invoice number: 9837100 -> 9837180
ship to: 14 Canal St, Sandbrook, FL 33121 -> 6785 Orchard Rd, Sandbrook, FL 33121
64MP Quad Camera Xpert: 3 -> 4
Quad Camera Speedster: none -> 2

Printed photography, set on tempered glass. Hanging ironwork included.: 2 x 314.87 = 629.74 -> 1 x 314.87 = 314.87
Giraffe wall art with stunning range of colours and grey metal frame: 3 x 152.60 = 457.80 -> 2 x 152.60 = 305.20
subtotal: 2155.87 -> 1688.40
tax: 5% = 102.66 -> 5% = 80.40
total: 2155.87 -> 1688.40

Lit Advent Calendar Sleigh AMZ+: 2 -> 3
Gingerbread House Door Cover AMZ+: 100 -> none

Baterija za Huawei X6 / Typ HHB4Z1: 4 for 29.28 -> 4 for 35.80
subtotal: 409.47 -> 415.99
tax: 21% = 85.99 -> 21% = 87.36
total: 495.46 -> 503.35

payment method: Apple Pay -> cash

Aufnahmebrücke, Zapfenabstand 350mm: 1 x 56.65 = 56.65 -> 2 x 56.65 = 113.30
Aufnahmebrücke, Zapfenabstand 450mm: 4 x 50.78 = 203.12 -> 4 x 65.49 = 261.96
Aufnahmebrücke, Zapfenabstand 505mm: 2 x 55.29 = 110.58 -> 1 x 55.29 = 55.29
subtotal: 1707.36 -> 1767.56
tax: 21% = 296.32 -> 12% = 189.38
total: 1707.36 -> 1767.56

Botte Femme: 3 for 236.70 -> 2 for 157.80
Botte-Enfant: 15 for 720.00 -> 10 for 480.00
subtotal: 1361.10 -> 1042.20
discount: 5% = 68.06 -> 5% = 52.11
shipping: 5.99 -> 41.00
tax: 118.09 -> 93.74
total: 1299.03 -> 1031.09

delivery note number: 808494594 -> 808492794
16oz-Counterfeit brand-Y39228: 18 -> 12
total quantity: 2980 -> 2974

What you are asked to do: Output the lines from the one with "discount: 5% = 68.06 -> 5% = 52.11" through the end of the records above, exactly, including both ends, and nothing besides.

Output:
discount: 5% = 68.06 -> 5% = 52.11
shipping: 5.99 -> 41.00
tax: 118.09 -> 93.74
total: 1299.03 -> 1031.09

delivery note number: 808494594 -> 808492794
16oz-Counterfeit brand-Y39228: 18 -> 12
total quantity: 2980 -> 2974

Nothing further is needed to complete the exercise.